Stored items
= Beginning of Section =

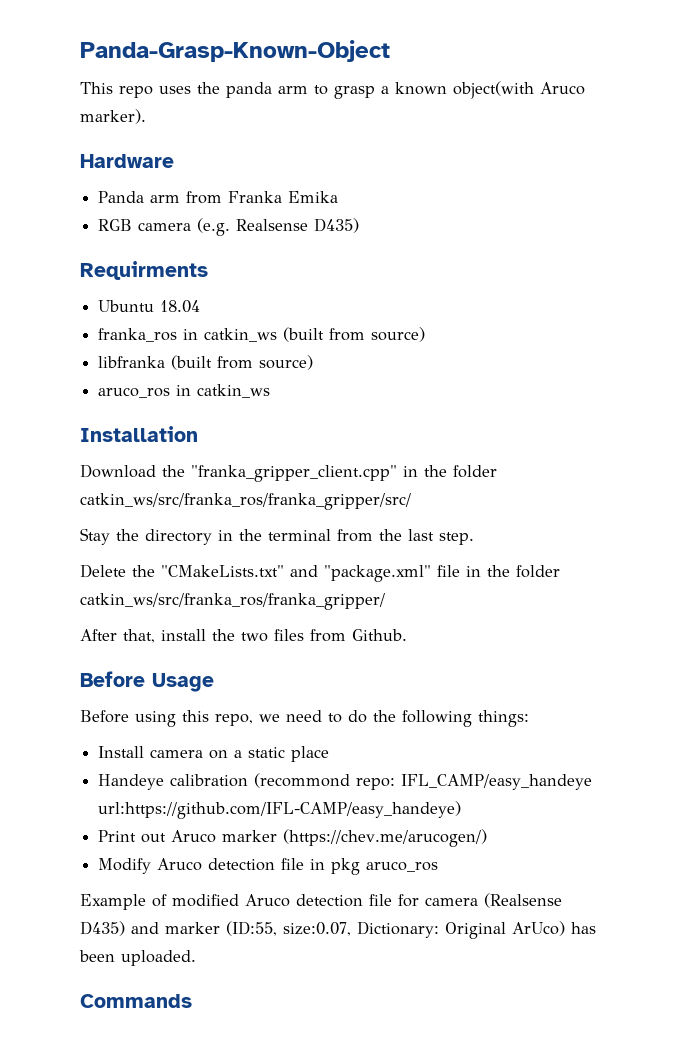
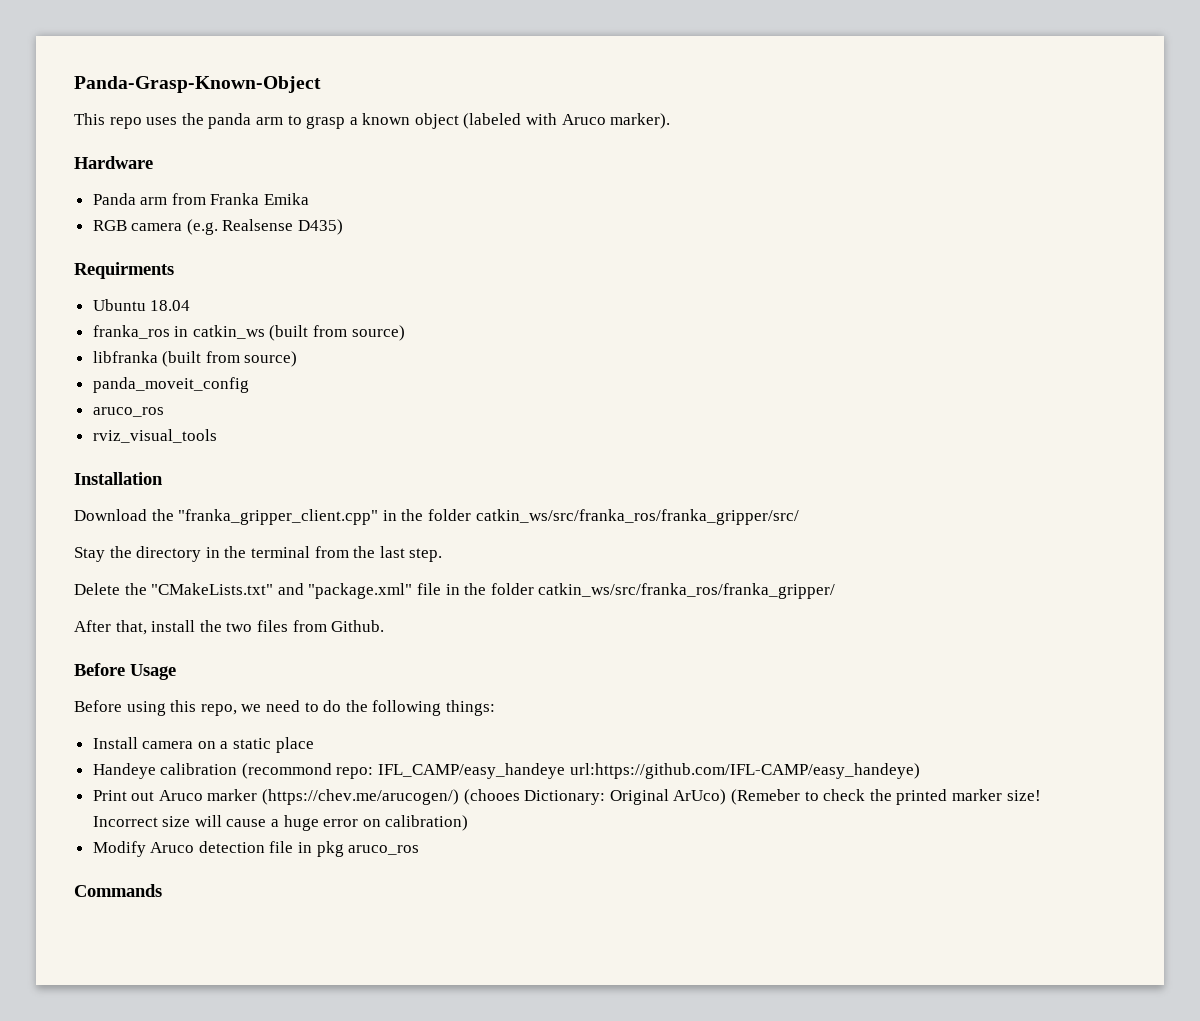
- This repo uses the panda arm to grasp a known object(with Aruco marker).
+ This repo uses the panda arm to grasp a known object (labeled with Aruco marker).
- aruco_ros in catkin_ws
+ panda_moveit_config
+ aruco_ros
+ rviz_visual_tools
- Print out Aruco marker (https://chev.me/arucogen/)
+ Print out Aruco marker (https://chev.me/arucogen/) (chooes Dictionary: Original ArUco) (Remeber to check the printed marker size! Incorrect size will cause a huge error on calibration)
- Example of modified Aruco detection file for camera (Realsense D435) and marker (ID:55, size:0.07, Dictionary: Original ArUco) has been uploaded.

= End of Section =

Each record above is to be written out exactly; the pictures are not.

- This repo uses the panda arm to grasp a known object(with Aruco marker).
+ This repo uses the panda arm to grasp a known object (labeled with Aruco marker).
- aruco_ros in catkin_ws
+ panda_moveit_config
+ aruco_ros
+ rviz_visual_tools
- Print out Aruco marker (https://chev.me/arucogen/)
+ Print out Aruco marker (https://chev.me/arucogen/) (chooes Dictionary: Original ArUco) (Remeber to check the printed marker size! Incorrect size will cause a huge error on calibration)
- Example of modified Aruco detection file for camera (Realsense D435) and marker (ID:55, size:0.07, Dictionary: Original ArUco) has been uploaded.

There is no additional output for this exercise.